Most Democratic Party voters supported Hillary Clinton in the 2016 United States presidential election, but some traditionally Democratic counties in the Rust Belt voted for Donald Trump. One reason given for Trump winning counties in Appalachian Ohio in the 2016 Ohio Republican primary was Democratic voters opposed to free trade who had voted in the Republican primary. In general exit polls by CNN showed Ohio Democratic voters with slightly less support for Clinton than the national average, and Trump receiving higher support among Democratic voters in Ohio than Mitt Romney had in the 2012 election.

Hillary Clinton had relatively low support in Appalachia from Democratic voters. In interviews with The Guardian, Appalachian Democrats voting for Trump cited concerns about NAFTA and coal mining. An exit poll showed Donald Trump receiving 22% of the Democratic vote in Kentucky, a state Clinton had won overwhelmingly in the 2008 presidential primary. Elliott County, Kentucky, which had the longest unbroken streak of voting Democrat of any county in the United States, went for Trump. Some Appalachian states, such as Tennessee and West Virginia, did not have exit polls.

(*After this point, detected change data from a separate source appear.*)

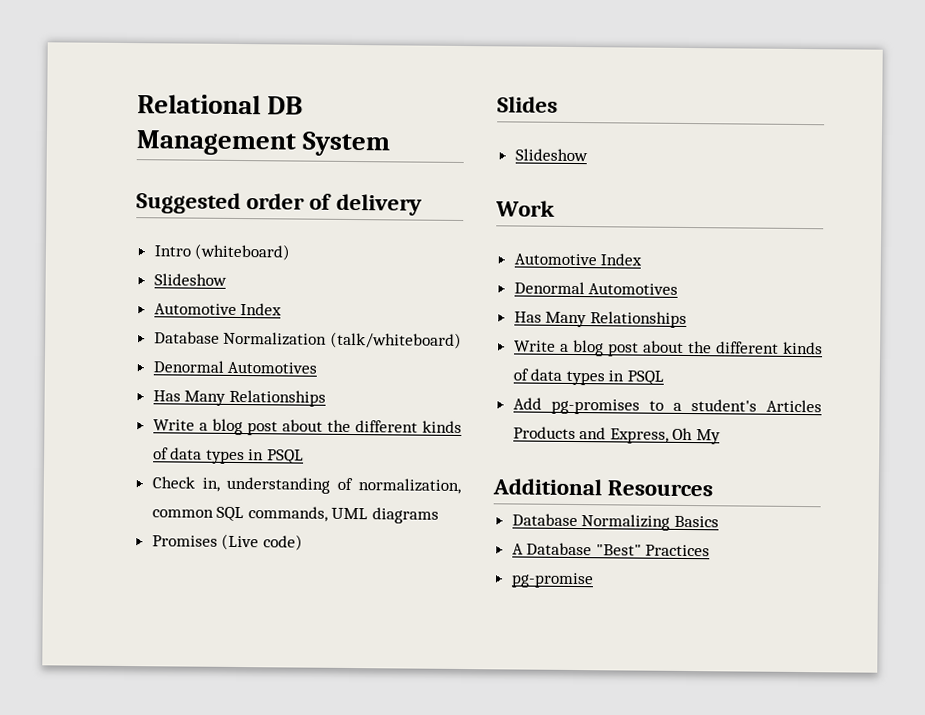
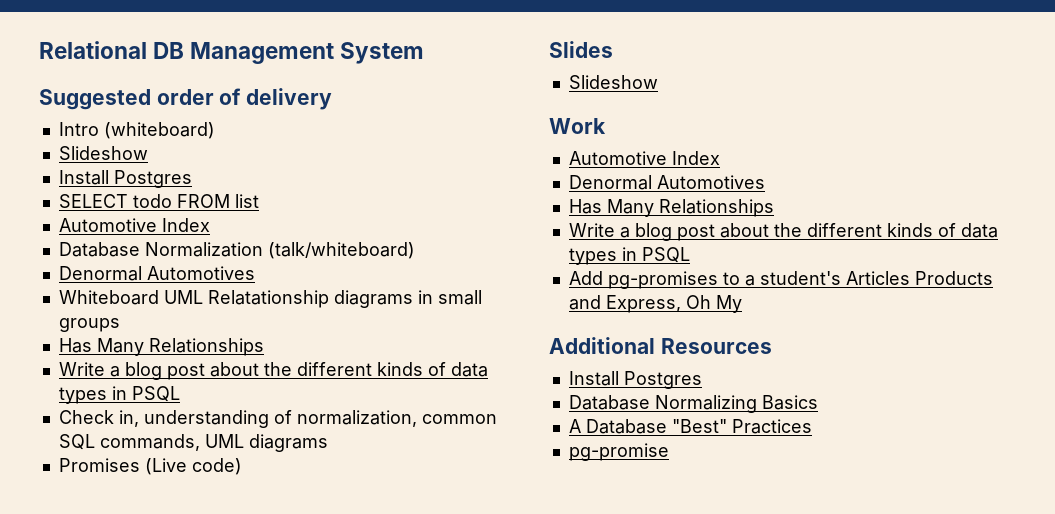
  Intro (whiteboard)
  Slideshow
+ Install Postgres
+ SELECT todo FROM list
+ Whiteboard UML Relatationship diagrams in small groups
  Additional Resources
+ Install Postgres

Overall CNN exit polls indicated Clinton received 89% of the Democratic vote, compared with House Democrats receiving 92% of the Democratic vote. The difference between percentage of Republicans voting for a Republican representative and voting for Trump was six points. The Democrats who voted for Trump have been labelled "Trumpocrats".

There were also Democratic voters who favored Jill Stein. In Oregon, Stein received one percent of the Democratic vote according to CNN exit polls, equal to the total for all third-party voting among Democrats in 2012.

==Prominent Democrats who supported other candidates==
This list also includes people who left the Democratic Party in 2016.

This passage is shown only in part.